AUGUSTA (AP) – Backers of John Kerry hope to capitalize on the momentum generated by his front-runner status while the forces of Howard Dean count on residual strength from early in-state organizing as Maine Democrats head to municipal caucuses Sunday to declare their presidential preference.

Tallies designed to award 24 national delegates are slated around the state, with some gatherings not expected to report results until at least early evening.

Handicappers give longshot Dennis Kucinich a chance to cash in on anti-establishment disaffection that has propelled back-of-the-pack candidates toward the top in Maine in the past.

Concentrating elsewhere in the national campaign, John Edwards and Wesley Clark are even more unpredictable presences.

Kerry, buoyed by last week’s endorsement from Gov. John Baldacci while visiting Portland, carries the label of favorite.

On Saturday, in the anything but Democratic bastion of Kennebunkport, caucus convenor Michael Macleod-Ball said Sunday’s contest was shaping up as an enthusiastic battle among “several legitimate candidates.”

Macleod-Ball also said he expected high attendance.

Four years ago, he recalled, about 30 town Democrats turned out to apportion 10 seats to the state convention.

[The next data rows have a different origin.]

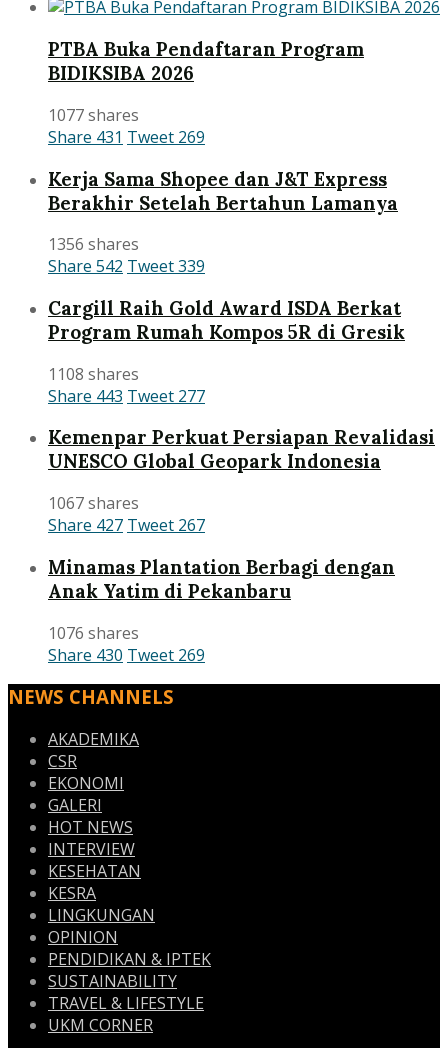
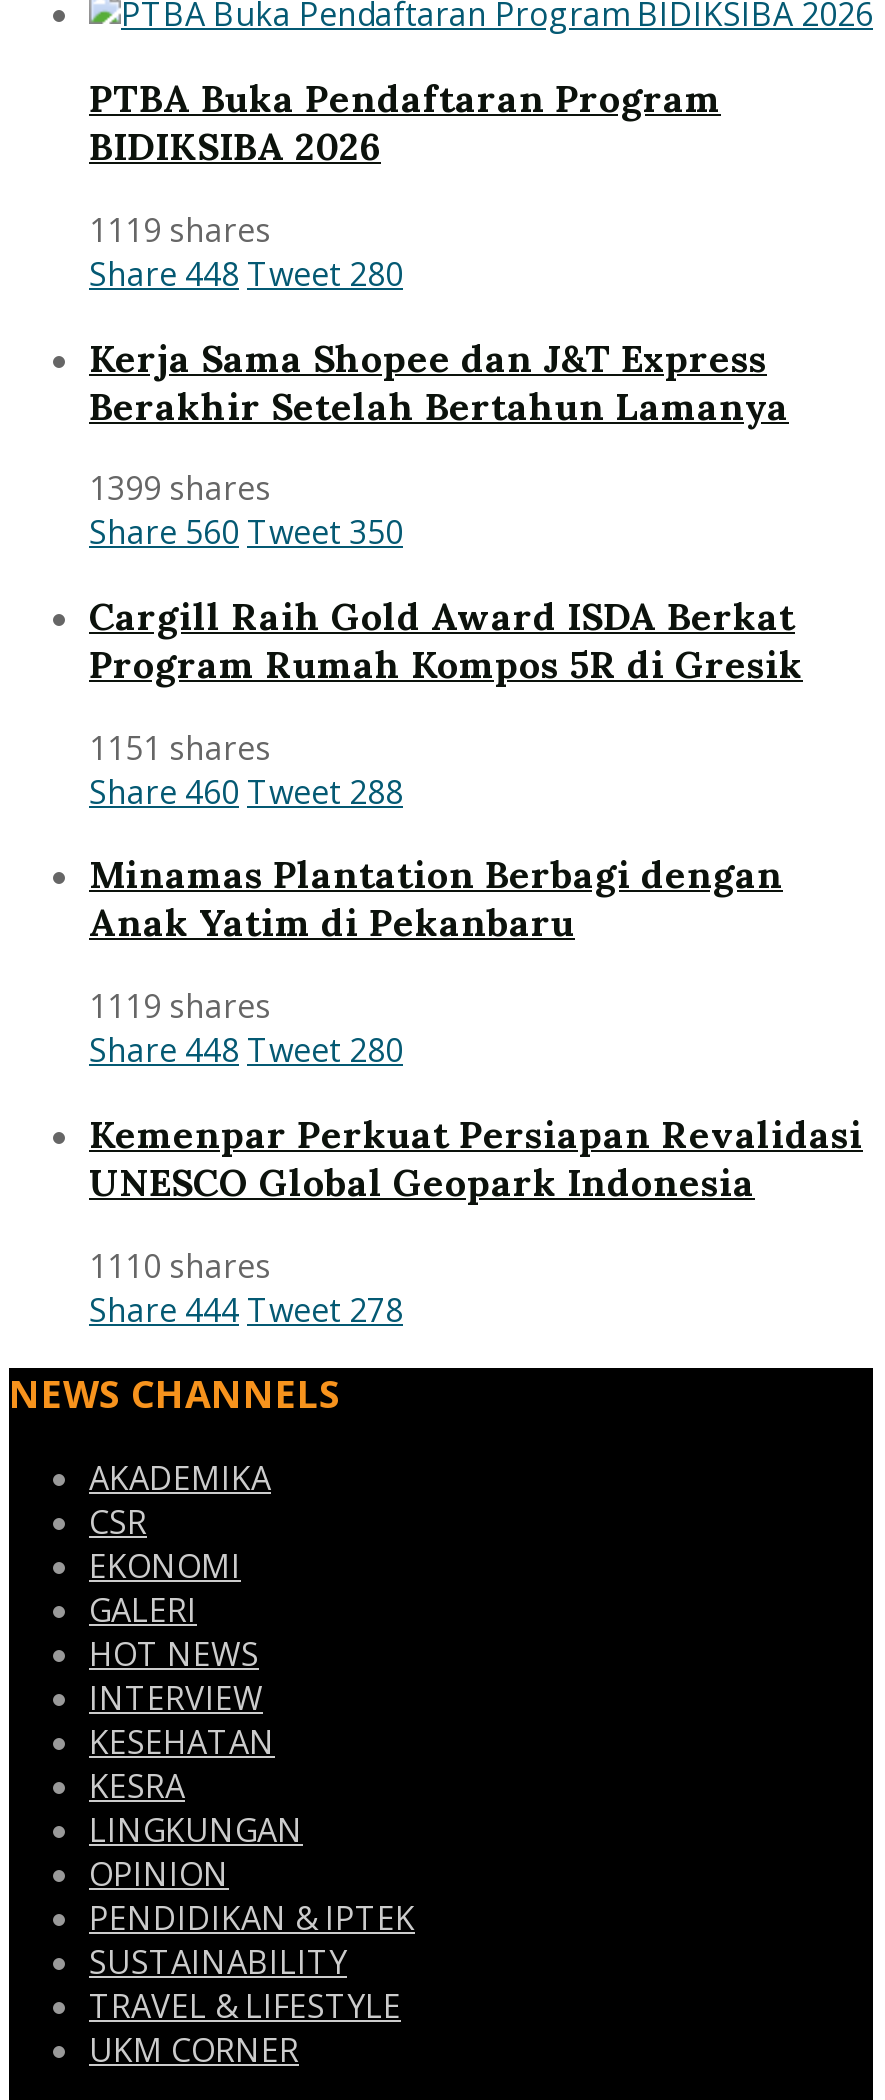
- 1077 shares
+ 1119 shares

- Share 431 Tweet 269
+ Share 448 Tweet 280

- 1356 shares
+ 1399 shares

- Share 542 Tweet 339
+ Share 560 Tweet 350

- 1108 shares
- Share 443 Tweet 277
+ 1151 shares
+ Share 460 Tweet 288
+ 1119 shares
+ Share 448 Tweet 280

moved down: Kemenpar Perkuat Persiapan Revalidasi | UNESCO Global Geopark Indonesia

- 1067 shares
- Share 427 Tweet 267
- 1076 shares
- Share 430 Tweet 269
+ 1110 shares
+ Share 444 Tweet 278

moved up: Minamas Plantation Berbagi dengan | Anak Yatim di Pekanbaru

This year, he predicted, “I think we’re going to have as high a turnout as we’ve ever had.”

As a longtime Dean supporter, Macleod-Ball conceded that Kerry may well benefit in Maine from his favorable position elsewhere.

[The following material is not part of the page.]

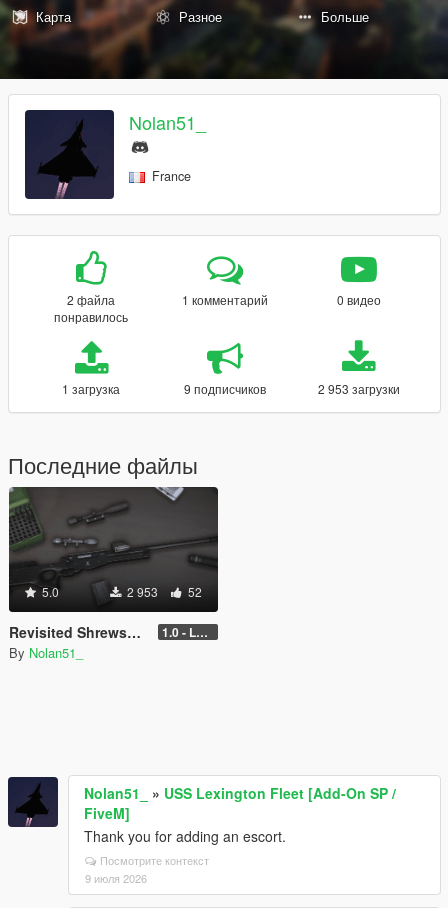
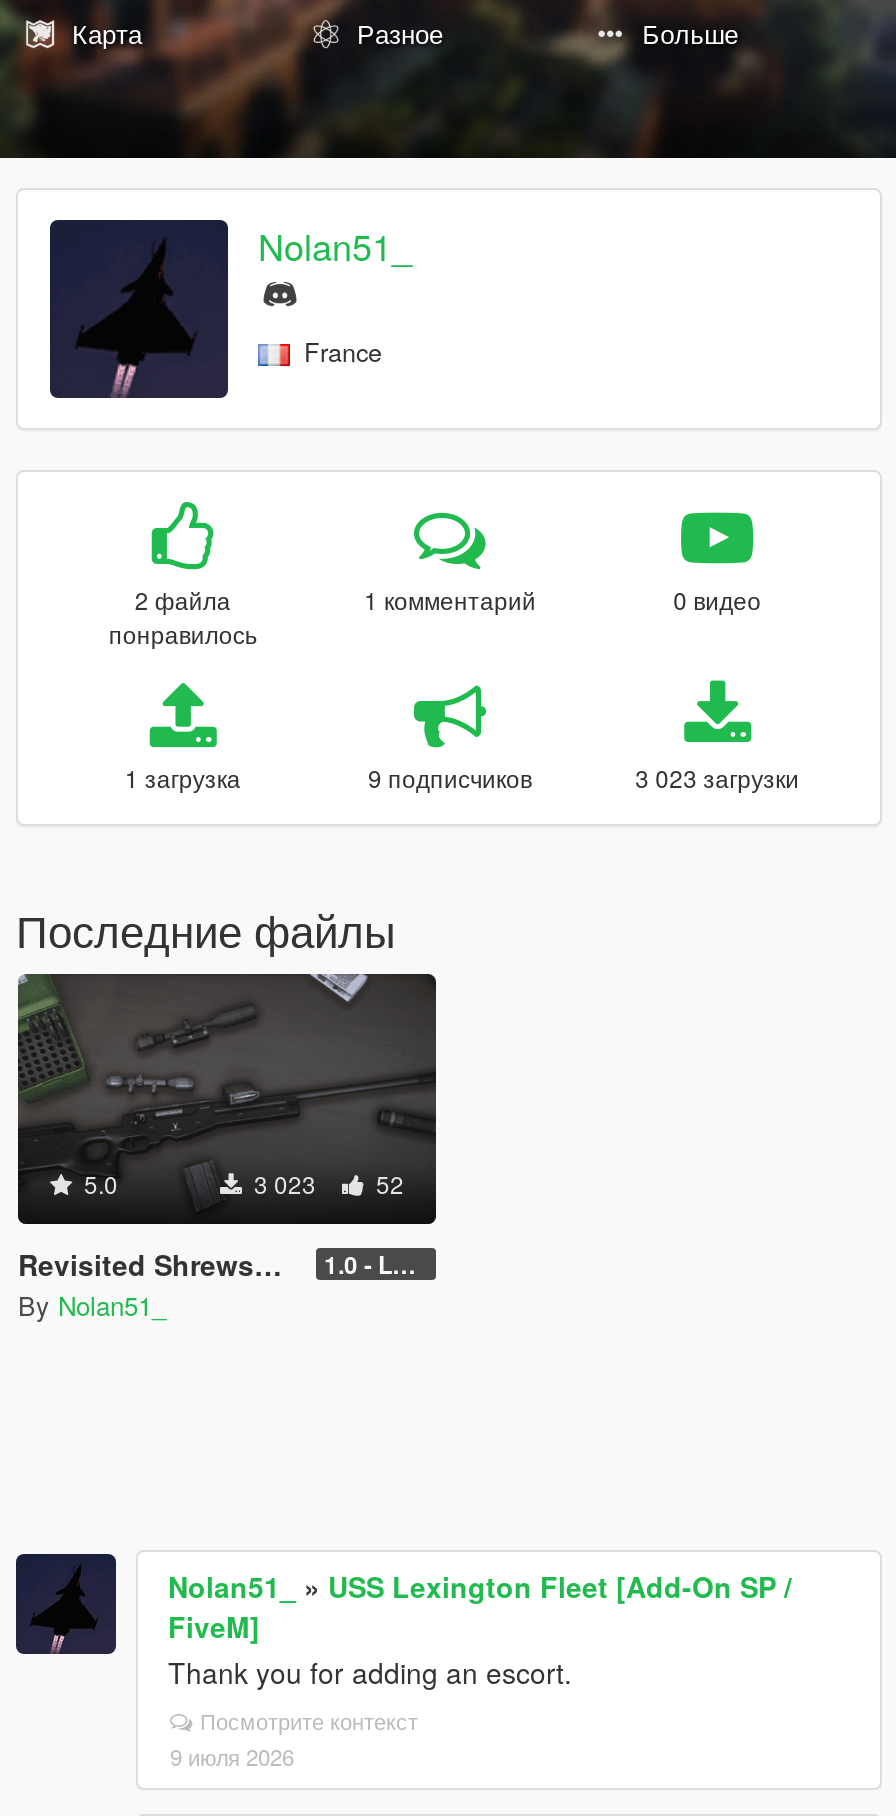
- 2 953 загрузки
+ 3 023 загрузки

- 2 953 52
+ 3 023 52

But at the same time, Macleod-Ball said, Dean should not be counted out and “if he somehow pulls this one out, I won’t be completely surprised.”

Kucinich, too, he suggested, stood to benefit from the same sort of sentiments that rewarded Jesse Jackson and Jerry Brown in previous Maine voting.

“This is the kind of event that’s tailor-made for him,” Macleod-Ball said. “He’s that candidate this time around.”

In Kennebunkport, for decades the summer home of the Bush family, Republicans outnumber Democrats about 2-1.

Macleod-Ball pegged the voter breakdown in the town at 1,175 Republicans, 605 Democrats, 862 unenrolled registrants and 50 Greens.

He said the state party’s experiment with advance voting had produced about 20 absentee ballots.

Maine Democratic Party Chairwoman Dorothy Melanson has forecast a statewide turnout of 12,000 to 15,000 caucus participants. National delegates will be allocated officially at the state party convention in May.

Party officials expect to get first results around 3 p.m., with a vote tally at roughly 9 p.m.

A winter storm moved through the state Saturday, making travel difficult at times, but the forecast called for a partly sunny Sunday in most places, windy and cold.

Democratic organizers were tying up loose ends.

“I’ve been fielding calls with last minute caucus questions,” reported Aymie Walshe, the executive director of the Maine Democratic Party, at the party’s headquarters in Augusta.